Did you know that learning to read begins before children enter school? Preparing a child to learn and be Kindergarten ready is simple and does not cost money. Talk, sing, read, write and play with your child. These are incredibly simple, but can have a profound effect on a child and whether he or she is ready for Kindergarten. Items in blue emphasize how the Library supports these activities. For more Kindergarten readiness resources please visit our Pinterest page.
- Make sure your child has lots of opportunities to talk with you, not just listen to you talk.
- Respond to what your child says and extend the conversation. “Yes, we did see a truck like that last week. It’s called a bulldozer.”
- Engage in "math talk" with your preschooler. Here is a list of resources to get you started.
- Come to the Barberton Public Library and talk to your child about what kind of book they would like to check out.
- Attend a storytime at the Barberton Public Library staff and talk to your child about storytime afterwards.
- Sing the alphabet song to learn about letters.
- Sing nursery rhymes so children hear the different sounds in words.
- Clap along to the rhythms in songs so children hear the syllables in words.
- Attend a storytime at the Barberton Public Library staff. We sing lots of songs.
- Check out a children’s music CD from the Barberton Public Library.
- Read every day.
- Use books to help teach your child new vocabulary words.
- Make shared reading interactive. Have your child turn the pages of the book. Ask questions as you read and listen to what your child says. Have your child retell the story when the book is finished.
- Get your child a library card and let them pick out books to read.
- Sign up for the Barberton Public Library 1000 Books Before Kindergarten program.

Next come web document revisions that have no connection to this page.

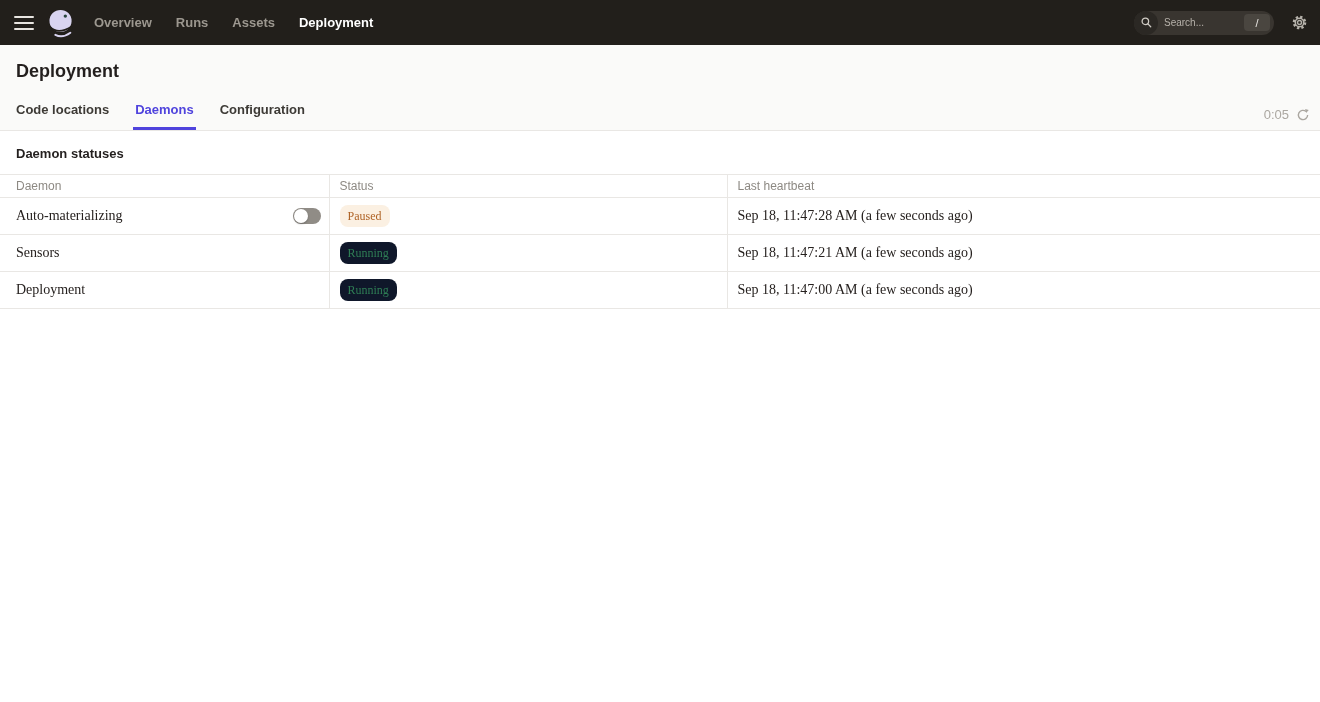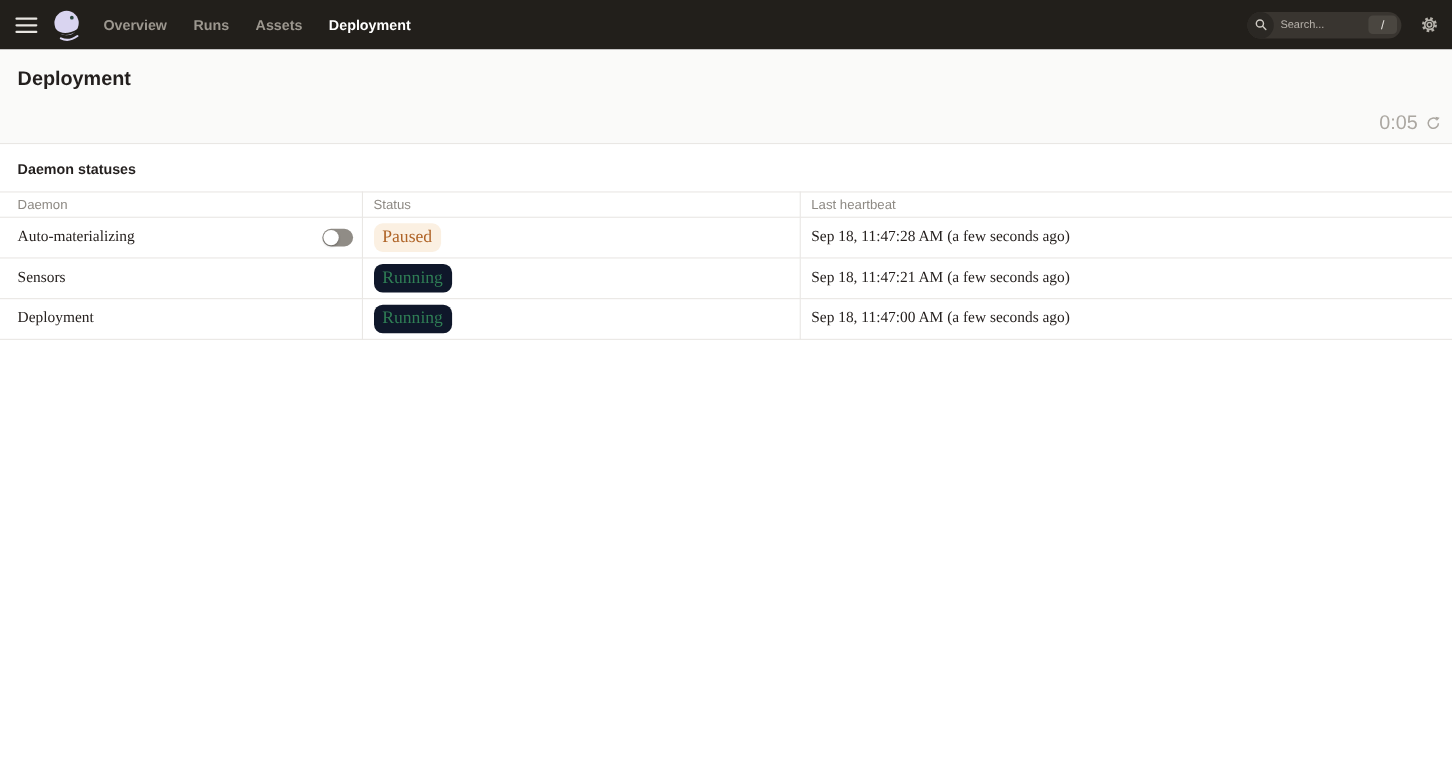"Code locations" div.tabs { html: none -> <div> <div>Code locations</div> <div>Daemons</div> <div>Configuration</div> </div> }
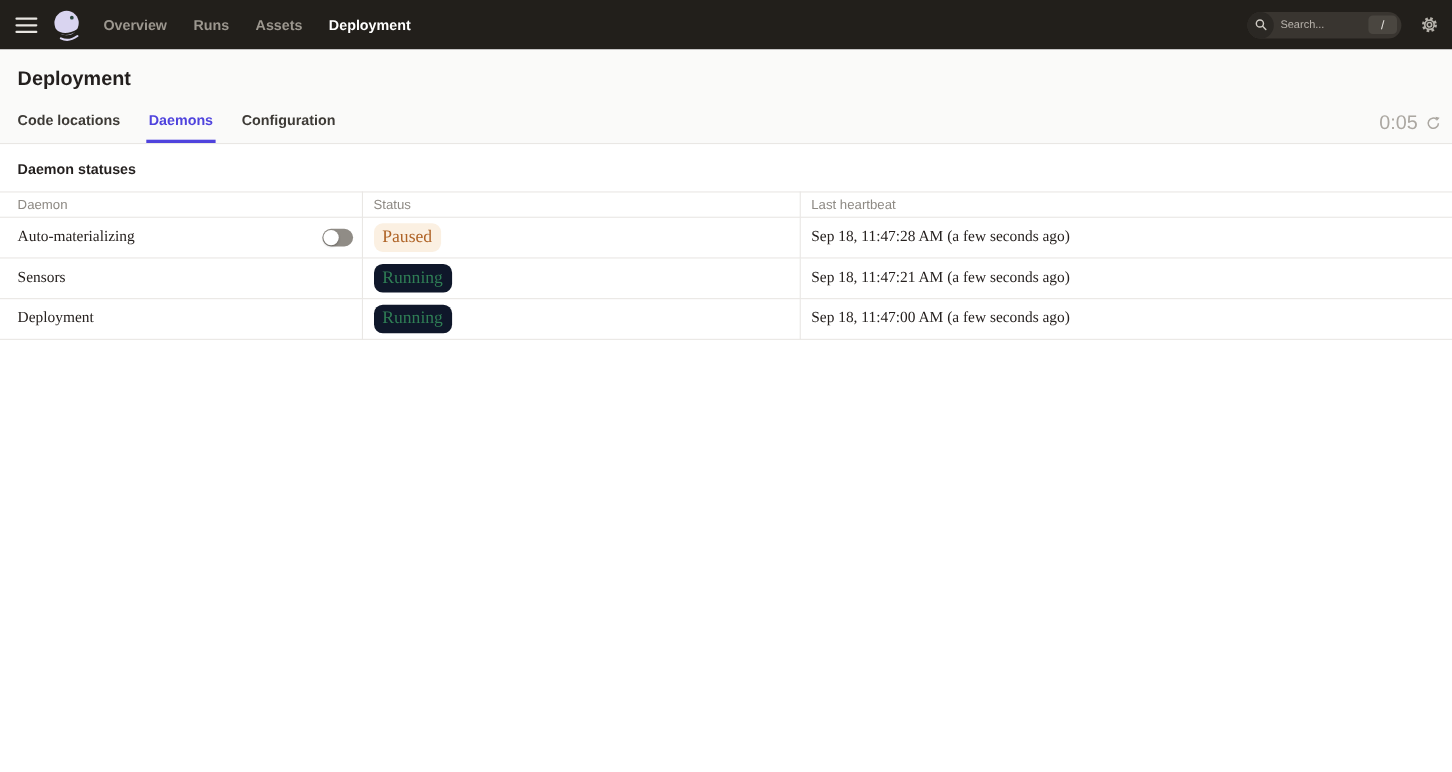"0:05" .refresh-timer { font-size: 18px -> 13px }
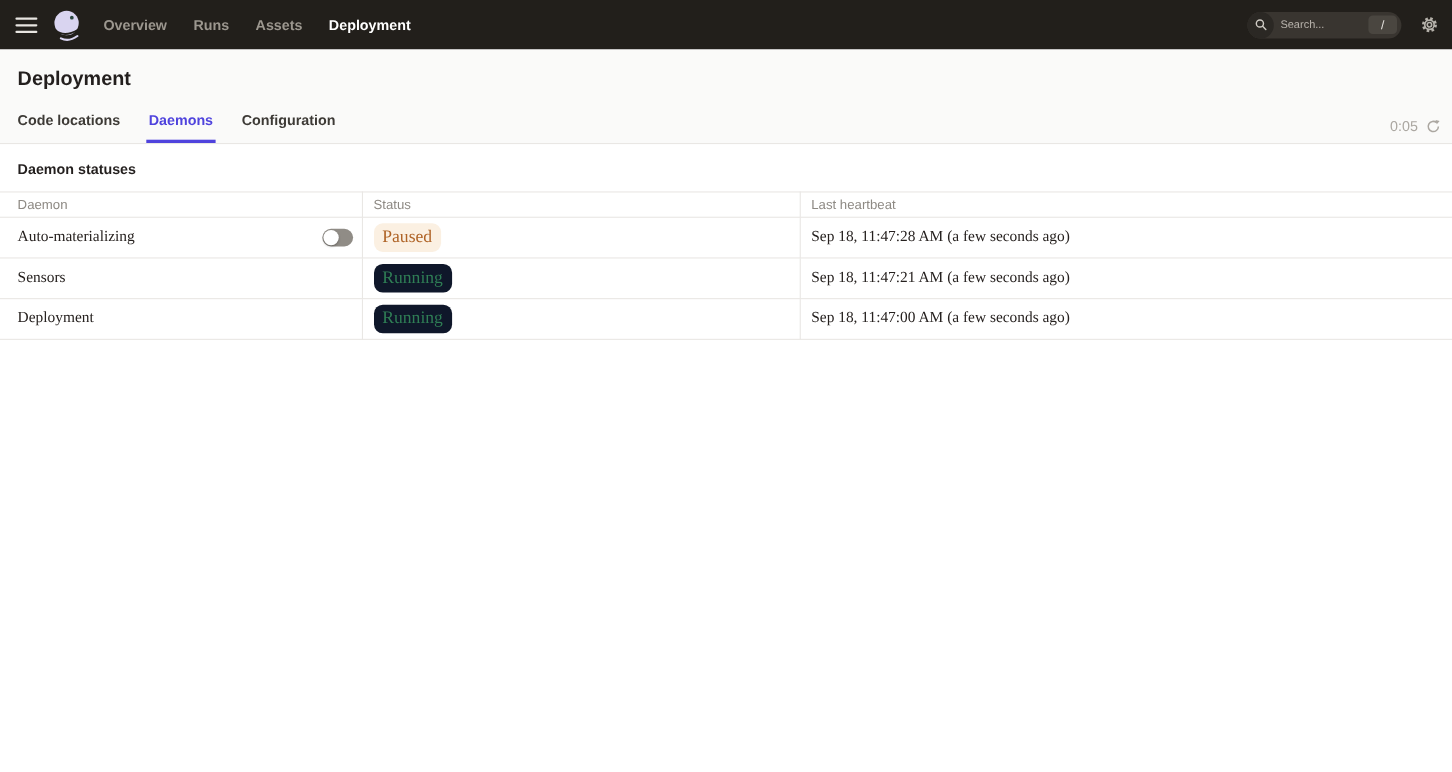"Paused" .status-badge { font-size: 16px -> 12px }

- Check out a Playaway or book on CD to listen to in the car.
- Sign-up to get free books for your preschooler through the United Way of Summit County and the Dolly Parton's Imagination Library.
- Writing begins with scribbles and other marks. Encourage this by providing many opportunities to draw and write.
- Talk to your children about what they draw, and write captions or stories together.
- Have children “sign” their name to drawings, this helps them understand that print represents words.
- Give your child plenty of playtime. Allow for unstructured play where children can use their imaginations and create stories about what they are doing.
- Encourage dramatic play. When children make up stories using puppets or stuffed animals, they develop important narrative skills. This helps children understand that stories and books have a beginning, middle, and end.
- Visit the Library to do a craft or pick up a Take & Make bag to do at home.